Revision comparison data
= = = = =
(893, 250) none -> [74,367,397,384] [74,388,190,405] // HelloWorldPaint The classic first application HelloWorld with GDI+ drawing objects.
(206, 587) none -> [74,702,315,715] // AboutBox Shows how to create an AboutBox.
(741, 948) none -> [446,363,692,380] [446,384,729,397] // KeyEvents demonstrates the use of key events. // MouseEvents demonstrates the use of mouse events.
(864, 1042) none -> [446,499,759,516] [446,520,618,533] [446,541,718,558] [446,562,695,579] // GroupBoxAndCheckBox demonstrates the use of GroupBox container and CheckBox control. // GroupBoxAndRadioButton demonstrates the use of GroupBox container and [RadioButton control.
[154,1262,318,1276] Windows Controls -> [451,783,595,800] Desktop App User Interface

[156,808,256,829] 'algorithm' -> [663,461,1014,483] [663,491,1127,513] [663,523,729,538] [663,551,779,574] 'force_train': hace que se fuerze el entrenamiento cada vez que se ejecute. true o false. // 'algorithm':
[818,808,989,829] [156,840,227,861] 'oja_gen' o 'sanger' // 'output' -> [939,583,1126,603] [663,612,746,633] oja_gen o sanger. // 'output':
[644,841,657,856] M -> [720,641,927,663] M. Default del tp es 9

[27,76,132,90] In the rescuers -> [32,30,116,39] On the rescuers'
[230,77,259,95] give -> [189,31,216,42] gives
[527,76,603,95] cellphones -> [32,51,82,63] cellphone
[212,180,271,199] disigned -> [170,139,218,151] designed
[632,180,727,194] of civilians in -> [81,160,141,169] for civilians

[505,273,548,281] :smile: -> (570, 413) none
= = = = =
__Problem description__:
All that is wanted is the set of lines from the one with "[27,76,132,90] In the" through the last line of the entries, both included, output exactly.

__Finished exercise__:
[27,76,132,90] In the rescuers -> [32,30,116,39] On the rescuers'
[230,77,259,95] give -> [189,31,216,42] gives
[527,76,603,95] cellphones -> [32,51,82,63] cellphone
[212,180,271,199] disigned -> [170,139,218,151] designed
[632,180,727,194] of civilians in -> [81,160,141,169] for civilians

[505,273,548,281] :smile: -> (570, 413) none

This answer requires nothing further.